[Saved data entries]
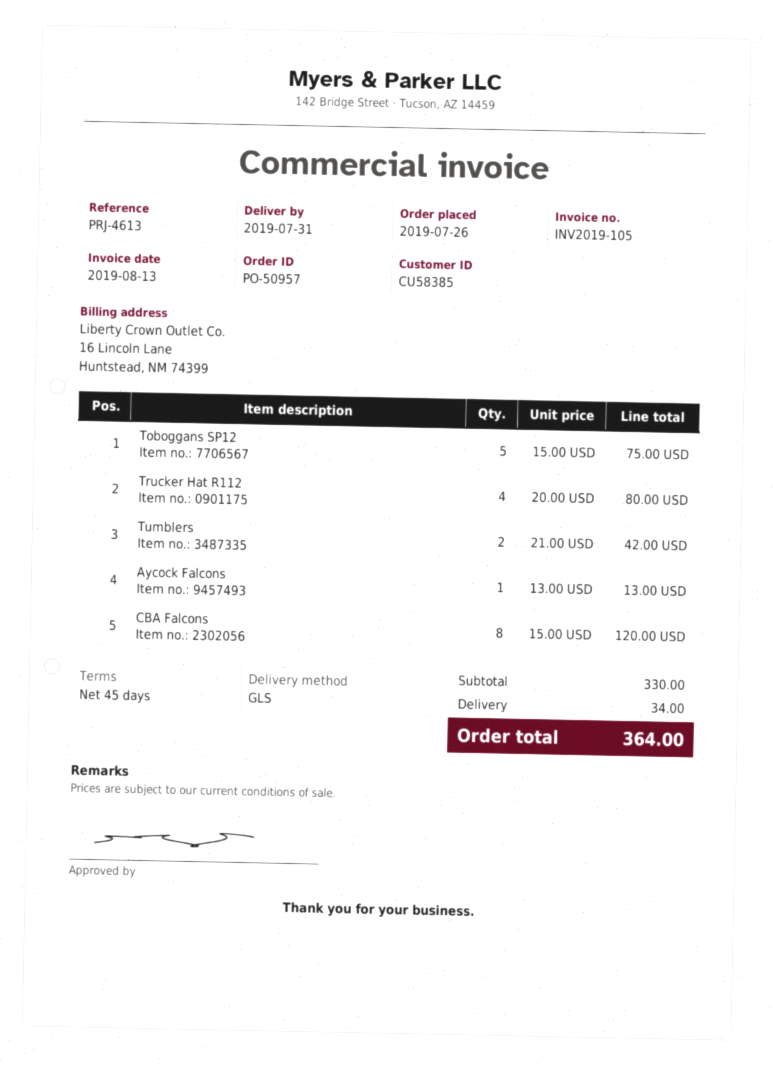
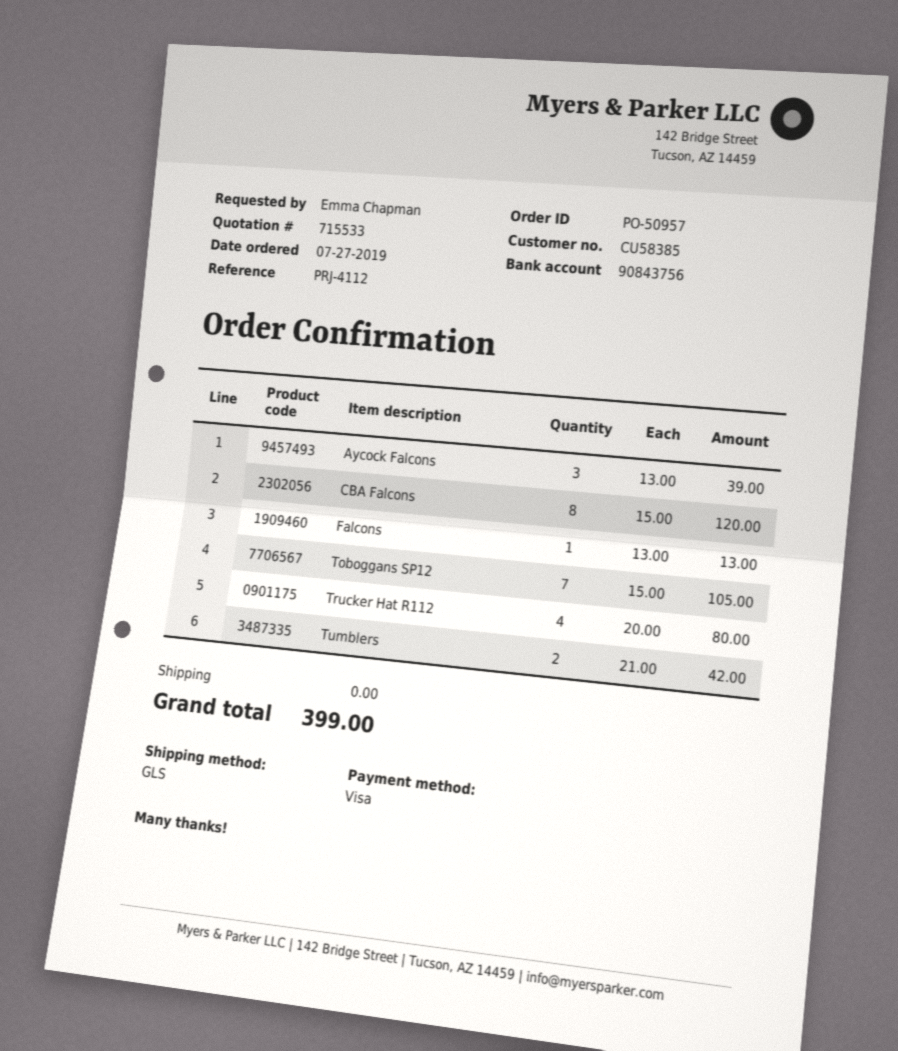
order date: 2019-07-26 -> 2019-07-27
reference: PRJ-4613 -> PRJ-4112
Toboggans SP12: 5 x 15.00 = 75.00 -> 7 x 15.00 = 105.00
Aycock Falcons: 1 x 13.00 = 13.00 -> 3 x 13.00 = 39.00
Falcons: none -> 1 x 13.00 = 13.00
shipping: 34.00 -> 0.00
total: 364.00 -> 399.00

## Your instructions
Set down the entries shown above once more, exactly as they read, but without pictures.

## Written solution
order date: 2019-07-26 -> 2019-07-27
reference: PRJ-4613 -> PRJ-4112
Toboggans SP12: 5 x 15.00 = 75.00 -> 7 x 15.00 = 105.00
Aycock Falcons: 1 x 13.00 = 13.00 -> 3 x 13.00 = 39.00
Falcons: none -> 1 x 13.00 = 13.00
shipping: 34.00 -> 0.00
total: 364.00 -> 399.00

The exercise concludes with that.